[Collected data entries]
--------
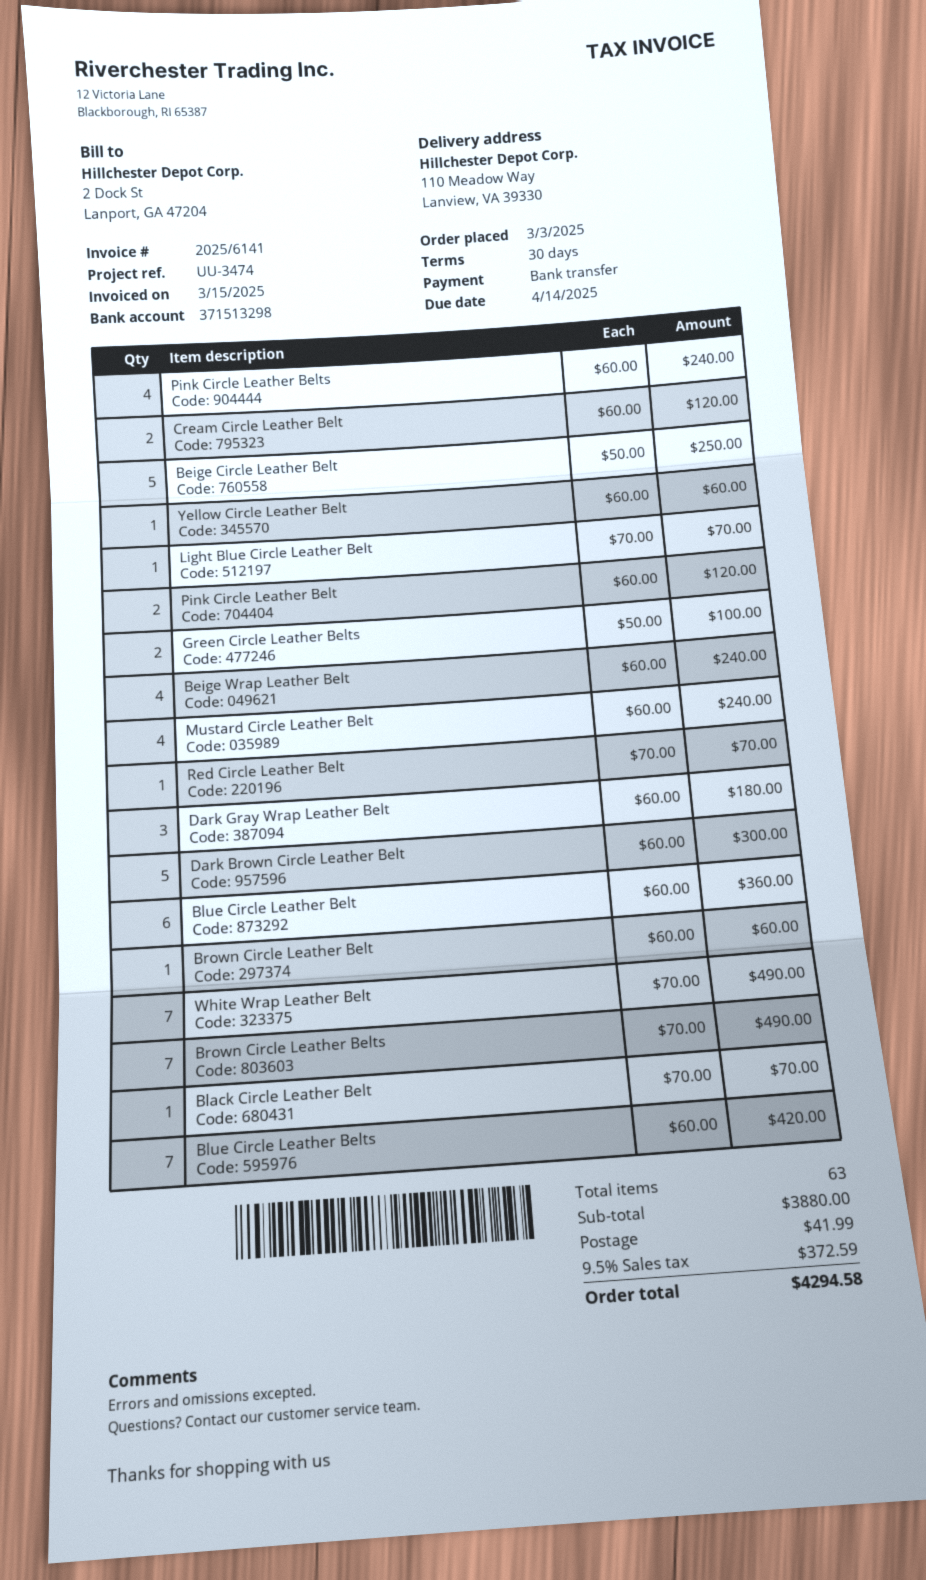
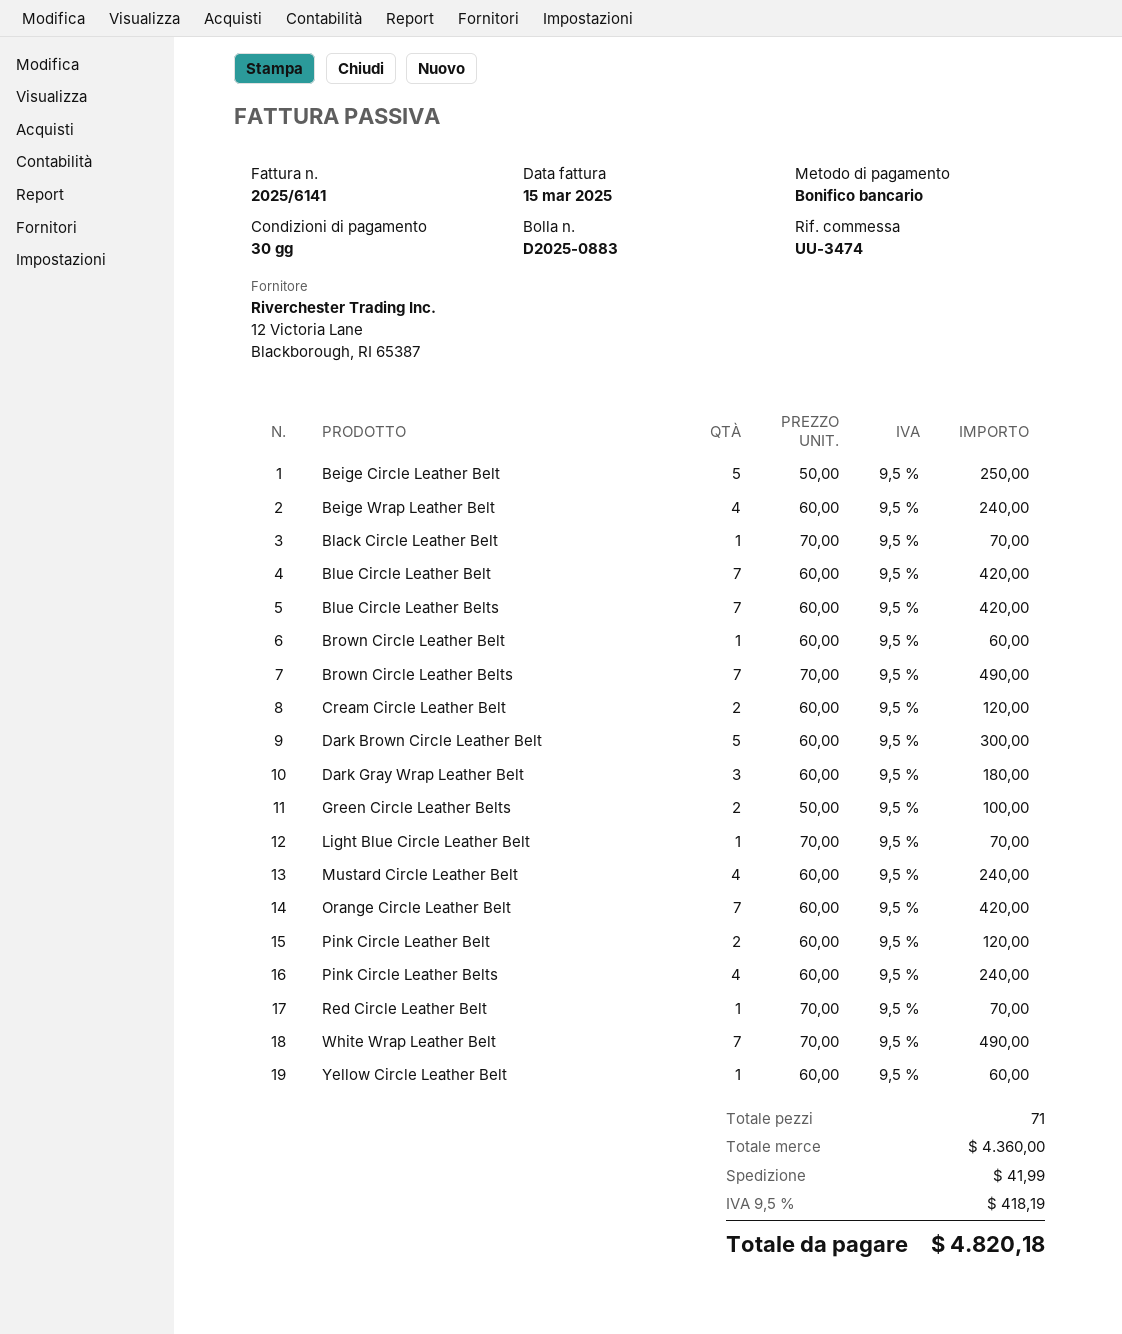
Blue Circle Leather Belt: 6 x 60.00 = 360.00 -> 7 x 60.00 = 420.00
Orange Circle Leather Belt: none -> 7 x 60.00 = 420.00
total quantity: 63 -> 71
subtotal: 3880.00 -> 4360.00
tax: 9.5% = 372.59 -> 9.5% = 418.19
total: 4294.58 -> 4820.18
--------
_DIRECTIONS_
Leave the pictures behind and repeat each entry exactly.

_TASK SOLUTION_
Blue Circle Leather Belt: 6 x 60.00 = 360.00 -> 7 x 60.00 = 420.00
Orange Circle Leather Belt: none -> 7 x 60.00 = 420.00
total quantity: 63 -> 71
subtotal: 3880.00 -> 4360.00
tax: 9.5% = 372.59 -> 9.5% = 418.19
total: 4294.58 -> 4820.18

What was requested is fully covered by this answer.